Toxicity Category IV

Remarks:

Migrated information Criteria used for interpretation of results: EU

Conclusions:

In an OECD Test Guideline 423 study, to GLP, the acute oral LD50 of diamminedichloropalladium was determined to be between 300 and 2000 mg/kg bw

Executive summary:

In an acute oral toxicity test, conducted according to OECD Test Guideline 423 and to GLP, groups of 6 and 3 female rats were given a single oral intubation of 300 and 2000 mg/kg bw, respectively, and observed for 14 days.

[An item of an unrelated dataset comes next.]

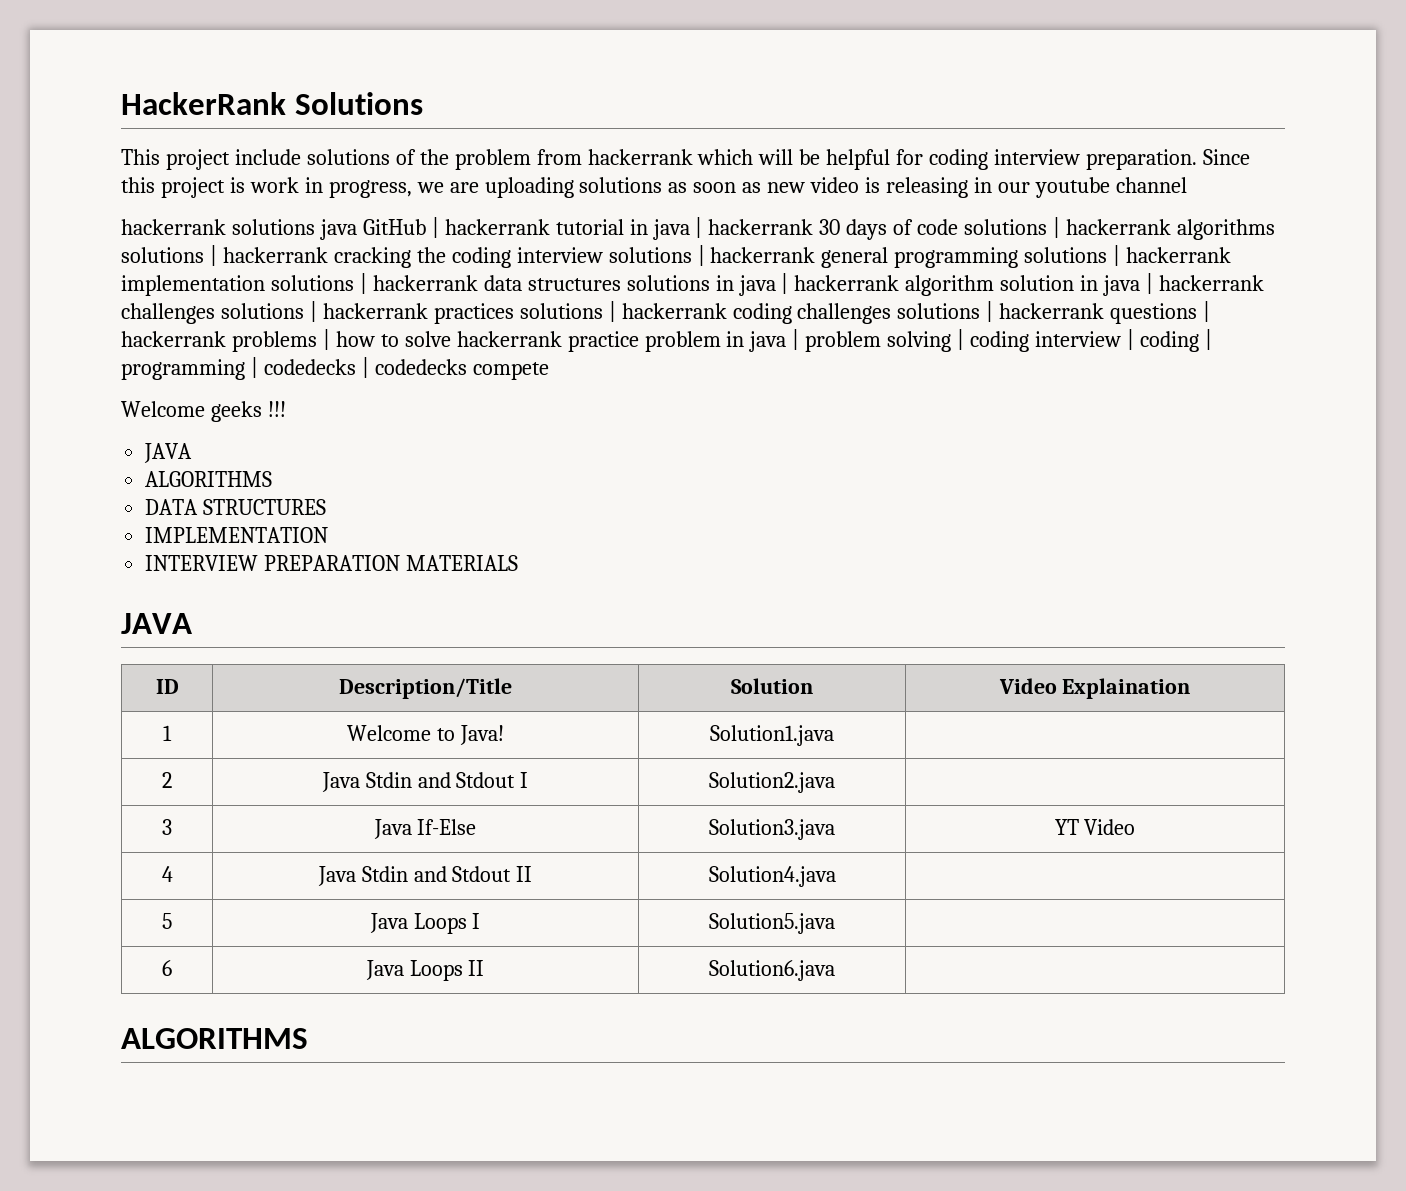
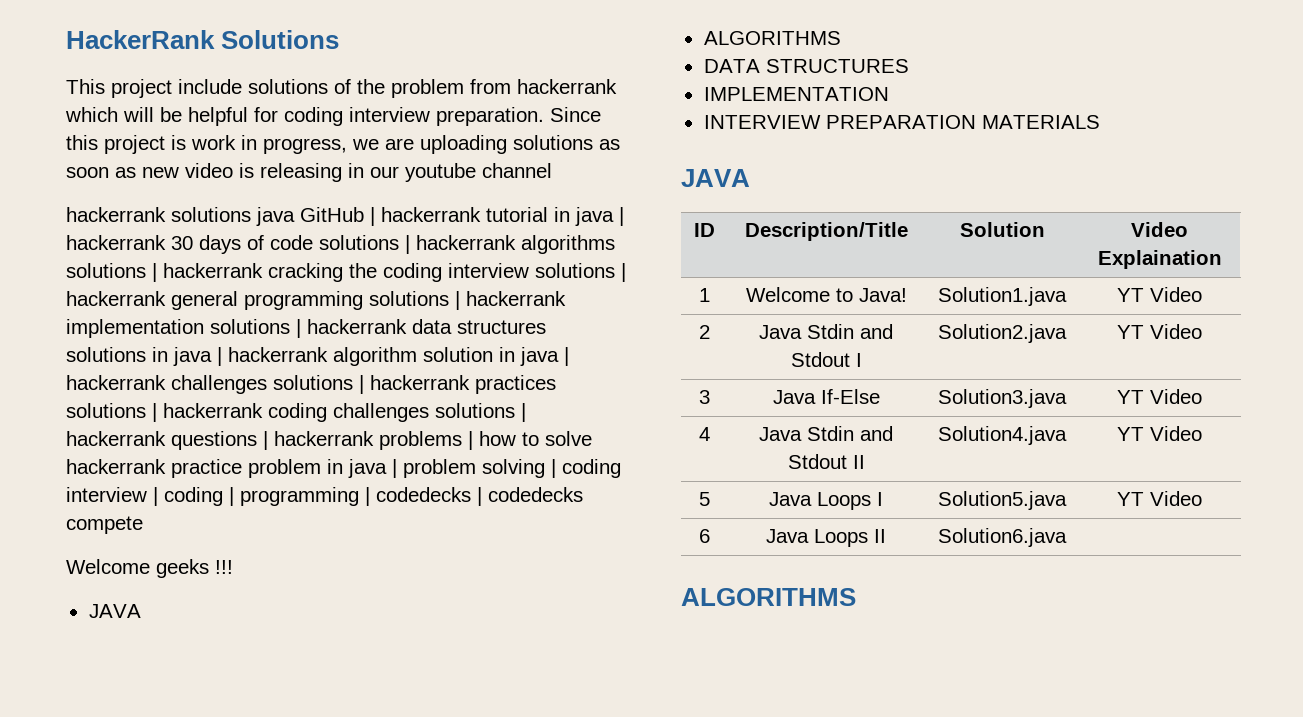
(835, 735) none -> [1117,287,1202,302] YT Video
(836, 782) none -> [1117,324,1202,339] YT Video
(836, 876) none -> [1117,426,1202,441] YT Video
(836, 923) none -> [1117,491,1202,506] YT Video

No deaths were reported in any of the 6 animals at the lower dose and there were no effects on body weight gain and no macroscopic abnormalities. At 2000 mg/kg bw, unscheduled deaths were reported in 2 (euthanasia on days 9 and 13, respectively) of the 3 animals, with all animals showing overt signs of toxicity and (likely local) effects in the non-glandular stomach.

The acute oral median lethal dose (LD50) of diamminedichloropalladium was determined to be between 300 and 2000 mg/kg bw. Based on the results of this study, diamminedichloropalladium should be classified for acute oral toxicity (category 4) according to EU CLP criteria (EC 1272/2008).